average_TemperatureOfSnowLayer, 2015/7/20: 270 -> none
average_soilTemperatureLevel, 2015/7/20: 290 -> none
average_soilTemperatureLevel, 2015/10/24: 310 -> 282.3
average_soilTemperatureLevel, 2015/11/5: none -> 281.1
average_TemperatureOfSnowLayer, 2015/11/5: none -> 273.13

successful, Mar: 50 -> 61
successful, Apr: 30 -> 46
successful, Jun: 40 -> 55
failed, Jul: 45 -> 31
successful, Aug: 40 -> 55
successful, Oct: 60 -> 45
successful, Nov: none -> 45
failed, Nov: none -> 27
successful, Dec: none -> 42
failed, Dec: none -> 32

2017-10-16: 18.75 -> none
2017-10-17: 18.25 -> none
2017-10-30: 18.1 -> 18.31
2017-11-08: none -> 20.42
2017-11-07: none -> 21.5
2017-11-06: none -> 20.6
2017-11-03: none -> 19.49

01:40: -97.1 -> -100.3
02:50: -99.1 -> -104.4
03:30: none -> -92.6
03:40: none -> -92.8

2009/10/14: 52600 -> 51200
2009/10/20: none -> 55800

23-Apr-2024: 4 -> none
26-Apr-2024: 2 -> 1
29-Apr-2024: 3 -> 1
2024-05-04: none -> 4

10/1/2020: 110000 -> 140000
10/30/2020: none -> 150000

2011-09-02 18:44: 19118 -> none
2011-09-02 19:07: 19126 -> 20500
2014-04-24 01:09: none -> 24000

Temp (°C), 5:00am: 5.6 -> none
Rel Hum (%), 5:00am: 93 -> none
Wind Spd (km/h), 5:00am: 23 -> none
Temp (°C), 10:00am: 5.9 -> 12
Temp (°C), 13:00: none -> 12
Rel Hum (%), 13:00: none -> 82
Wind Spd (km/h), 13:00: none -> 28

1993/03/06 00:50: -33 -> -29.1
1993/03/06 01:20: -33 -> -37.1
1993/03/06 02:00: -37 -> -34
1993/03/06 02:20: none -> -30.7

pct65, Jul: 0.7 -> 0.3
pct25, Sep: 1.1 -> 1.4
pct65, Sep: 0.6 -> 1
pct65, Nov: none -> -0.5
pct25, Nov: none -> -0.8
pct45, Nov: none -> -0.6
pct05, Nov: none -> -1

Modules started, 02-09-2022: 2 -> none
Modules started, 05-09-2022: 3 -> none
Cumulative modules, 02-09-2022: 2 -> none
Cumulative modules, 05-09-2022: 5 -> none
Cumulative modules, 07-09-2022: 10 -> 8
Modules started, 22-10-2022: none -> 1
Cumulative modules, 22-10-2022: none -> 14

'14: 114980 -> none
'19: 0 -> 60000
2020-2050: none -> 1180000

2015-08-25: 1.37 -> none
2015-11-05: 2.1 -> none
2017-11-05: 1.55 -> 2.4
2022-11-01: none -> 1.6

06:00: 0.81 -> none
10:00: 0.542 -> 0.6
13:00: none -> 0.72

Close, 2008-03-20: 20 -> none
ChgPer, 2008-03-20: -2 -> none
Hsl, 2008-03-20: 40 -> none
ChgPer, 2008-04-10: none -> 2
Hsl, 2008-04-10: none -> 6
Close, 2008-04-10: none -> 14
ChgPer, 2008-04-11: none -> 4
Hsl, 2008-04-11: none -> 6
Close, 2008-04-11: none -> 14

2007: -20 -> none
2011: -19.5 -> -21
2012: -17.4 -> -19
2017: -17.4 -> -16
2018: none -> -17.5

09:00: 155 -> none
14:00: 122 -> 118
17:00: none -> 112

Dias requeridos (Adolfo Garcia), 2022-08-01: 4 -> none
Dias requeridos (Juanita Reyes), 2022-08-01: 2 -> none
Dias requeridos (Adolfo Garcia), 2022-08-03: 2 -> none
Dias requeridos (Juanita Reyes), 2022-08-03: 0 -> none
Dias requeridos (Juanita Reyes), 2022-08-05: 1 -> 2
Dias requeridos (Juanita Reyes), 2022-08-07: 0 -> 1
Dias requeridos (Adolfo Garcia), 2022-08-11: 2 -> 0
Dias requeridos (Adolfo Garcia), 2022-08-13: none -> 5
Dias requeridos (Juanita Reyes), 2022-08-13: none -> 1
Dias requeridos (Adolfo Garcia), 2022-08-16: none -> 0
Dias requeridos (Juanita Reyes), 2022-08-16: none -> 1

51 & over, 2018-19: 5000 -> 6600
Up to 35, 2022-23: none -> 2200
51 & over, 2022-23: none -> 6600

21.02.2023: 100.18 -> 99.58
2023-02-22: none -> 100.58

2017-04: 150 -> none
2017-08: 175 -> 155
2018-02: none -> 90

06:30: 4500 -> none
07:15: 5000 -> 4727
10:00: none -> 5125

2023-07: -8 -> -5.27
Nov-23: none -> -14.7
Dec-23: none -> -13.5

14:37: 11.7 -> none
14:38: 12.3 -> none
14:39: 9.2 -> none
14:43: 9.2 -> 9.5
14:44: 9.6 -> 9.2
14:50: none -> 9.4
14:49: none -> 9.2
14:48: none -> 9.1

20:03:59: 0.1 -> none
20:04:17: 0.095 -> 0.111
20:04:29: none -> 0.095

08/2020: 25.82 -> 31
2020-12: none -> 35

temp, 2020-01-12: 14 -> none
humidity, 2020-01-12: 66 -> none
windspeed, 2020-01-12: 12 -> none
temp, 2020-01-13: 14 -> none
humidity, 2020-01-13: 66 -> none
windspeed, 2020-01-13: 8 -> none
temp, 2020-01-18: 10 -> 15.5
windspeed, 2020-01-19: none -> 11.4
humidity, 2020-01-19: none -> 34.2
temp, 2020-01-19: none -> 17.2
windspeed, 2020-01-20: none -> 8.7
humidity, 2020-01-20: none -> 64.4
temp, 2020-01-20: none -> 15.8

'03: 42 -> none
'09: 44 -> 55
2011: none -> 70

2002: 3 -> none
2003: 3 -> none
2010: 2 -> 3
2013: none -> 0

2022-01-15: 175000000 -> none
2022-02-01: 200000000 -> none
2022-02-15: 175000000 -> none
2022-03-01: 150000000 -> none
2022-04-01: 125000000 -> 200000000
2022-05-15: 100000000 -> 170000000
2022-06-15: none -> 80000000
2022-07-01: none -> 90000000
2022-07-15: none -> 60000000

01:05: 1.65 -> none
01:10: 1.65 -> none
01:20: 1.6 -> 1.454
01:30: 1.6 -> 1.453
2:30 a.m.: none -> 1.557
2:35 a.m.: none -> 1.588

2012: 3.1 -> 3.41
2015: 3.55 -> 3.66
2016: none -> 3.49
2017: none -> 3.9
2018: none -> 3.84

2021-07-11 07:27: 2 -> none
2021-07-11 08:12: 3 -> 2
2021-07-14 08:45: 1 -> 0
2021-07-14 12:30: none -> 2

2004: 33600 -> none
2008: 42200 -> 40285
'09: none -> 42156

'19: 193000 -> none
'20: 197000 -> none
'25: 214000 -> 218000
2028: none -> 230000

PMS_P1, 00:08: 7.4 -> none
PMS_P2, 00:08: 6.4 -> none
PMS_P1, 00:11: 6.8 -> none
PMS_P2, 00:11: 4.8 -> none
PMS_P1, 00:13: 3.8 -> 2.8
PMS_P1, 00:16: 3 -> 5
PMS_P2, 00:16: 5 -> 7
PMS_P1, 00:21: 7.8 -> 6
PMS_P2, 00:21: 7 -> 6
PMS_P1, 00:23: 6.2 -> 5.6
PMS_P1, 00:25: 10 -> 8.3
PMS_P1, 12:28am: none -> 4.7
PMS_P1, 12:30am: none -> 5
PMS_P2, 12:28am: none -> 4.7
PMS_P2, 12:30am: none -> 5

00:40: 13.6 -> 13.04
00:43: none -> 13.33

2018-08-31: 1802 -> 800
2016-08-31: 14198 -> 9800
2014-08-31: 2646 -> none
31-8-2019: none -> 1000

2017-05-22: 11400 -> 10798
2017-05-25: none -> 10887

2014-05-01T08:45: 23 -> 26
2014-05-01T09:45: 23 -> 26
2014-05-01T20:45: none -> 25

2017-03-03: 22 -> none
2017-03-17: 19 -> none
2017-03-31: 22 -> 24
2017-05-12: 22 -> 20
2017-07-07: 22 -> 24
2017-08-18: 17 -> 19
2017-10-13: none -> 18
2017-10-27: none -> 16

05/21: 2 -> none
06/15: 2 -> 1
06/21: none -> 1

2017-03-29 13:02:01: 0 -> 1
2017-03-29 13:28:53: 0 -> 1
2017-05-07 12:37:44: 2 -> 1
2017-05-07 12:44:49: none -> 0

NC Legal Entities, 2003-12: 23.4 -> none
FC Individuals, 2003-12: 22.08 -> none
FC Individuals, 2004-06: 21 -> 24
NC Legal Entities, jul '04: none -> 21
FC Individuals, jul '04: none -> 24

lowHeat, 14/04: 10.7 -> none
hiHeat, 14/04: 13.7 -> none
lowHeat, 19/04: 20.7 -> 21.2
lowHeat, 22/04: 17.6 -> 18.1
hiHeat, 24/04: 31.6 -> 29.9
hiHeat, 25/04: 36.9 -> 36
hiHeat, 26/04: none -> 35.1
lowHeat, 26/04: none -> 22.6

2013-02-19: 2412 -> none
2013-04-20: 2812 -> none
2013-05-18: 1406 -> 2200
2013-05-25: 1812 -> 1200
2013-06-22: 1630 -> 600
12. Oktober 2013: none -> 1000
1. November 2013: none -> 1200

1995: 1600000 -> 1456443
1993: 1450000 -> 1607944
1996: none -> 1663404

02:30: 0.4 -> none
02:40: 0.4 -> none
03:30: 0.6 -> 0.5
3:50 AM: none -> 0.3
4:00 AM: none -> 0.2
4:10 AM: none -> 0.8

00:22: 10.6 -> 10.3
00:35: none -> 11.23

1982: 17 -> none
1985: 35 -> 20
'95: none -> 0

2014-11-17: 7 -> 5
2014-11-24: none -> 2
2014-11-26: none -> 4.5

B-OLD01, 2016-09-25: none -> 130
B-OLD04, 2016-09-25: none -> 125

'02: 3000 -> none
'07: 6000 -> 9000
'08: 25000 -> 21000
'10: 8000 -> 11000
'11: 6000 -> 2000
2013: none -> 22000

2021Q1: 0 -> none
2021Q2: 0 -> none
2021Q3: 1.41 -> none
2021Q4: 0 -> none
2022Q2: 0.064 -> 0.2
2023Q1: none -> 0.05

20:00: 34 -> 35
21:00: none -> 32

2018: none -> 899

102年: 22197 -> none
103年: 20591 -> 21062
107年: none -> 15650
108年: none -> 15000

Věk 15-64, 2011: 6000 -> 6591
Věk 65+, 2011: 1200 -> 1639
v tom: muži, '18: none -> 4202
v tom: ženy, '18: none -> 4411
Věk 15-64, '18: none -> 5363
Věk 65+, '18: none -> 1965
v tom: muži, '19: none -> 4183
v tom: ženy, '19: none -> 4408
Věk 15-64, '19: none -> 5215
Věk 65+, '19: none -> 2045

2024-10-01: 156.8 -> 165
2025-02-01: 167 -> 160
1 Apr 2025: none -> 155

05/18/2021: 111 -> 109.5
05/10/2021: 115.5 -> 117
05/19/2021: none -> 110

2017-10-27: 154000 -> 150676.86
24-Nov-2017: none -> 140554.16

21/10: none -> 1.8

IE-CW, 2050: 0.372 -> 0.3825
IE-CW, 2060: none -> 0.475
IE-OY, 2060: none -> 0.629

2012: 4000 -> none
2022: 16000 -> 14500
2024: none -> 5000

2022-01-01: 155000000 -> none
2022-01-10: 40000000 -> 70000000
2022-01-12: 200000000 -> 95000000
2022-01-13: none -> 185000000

* _About this exercise_:
Print, from the entries above, the line with "pct05, Nov: none -> -1", the line with "Dias requeridos (Adolfo Garcia), 2022-08-03: 2" and all lines between them, exactly and with nothing else.

* _Output for this exercise_:
pct05, Nov: none -> -1

Modules started, 02-09-2022: 2 -> none
Modules started, 05-09-2022: 3 -> none
Cumulative modules, 02-09-2022: 2 -> none
Cumulative modules, 05-09-2022: 5 -> none
Cumulative modules, 07-09-2022: 10 -> 8
Modules started, 22-10-2022: none -> 1
Cumulative modules, 22-10-2022: none -> 14

'14: 114980 -> none
'19: 0 -> 60000
2020-2050: none -> 1180000

2015-08-25: 1.37 -> none
2015-11-05: 2.1 -> none
2017-11-05: 1.55 -> 2.4
2022-11-01: none -> 1.6

06:00: 0.81 -> none
10:00: 0.542 -> 0.6
13:00: none -> 0.72

Close, 2008-03-20: 20 -> none
ChgPer, 2008-03-20: -2 -> none
Hsl, 2008-03-20: 40 -> none
ChgPer, 2008-04-10: none -> 2
Hsl, 2008-04-10: none -> 6
Close, 2008-04-10: none -> 14
ChgPer, 2008-04-11: none -> 4
Hsl, 2008-04-11: none -> 6
Close, 2008-04-11: none -> 14

2007: -20 -> none
2011: -19.5 -> -21
2012: -17.4 -> -19
2017: -17.4 -> -16
2018: none -> -17.5

09:00: 155 -> none
14:00: 122 -> 118
17:00: none -> 112

Dias requeridos (Adolfo Garcia), 2022-08-01: 4 -> none
Dias requeridos (Juanita Reyes), 2022-08-01: 2 -> none
Dias requeridos (Adolfo Garcia), 2022-08-03: 2 -> none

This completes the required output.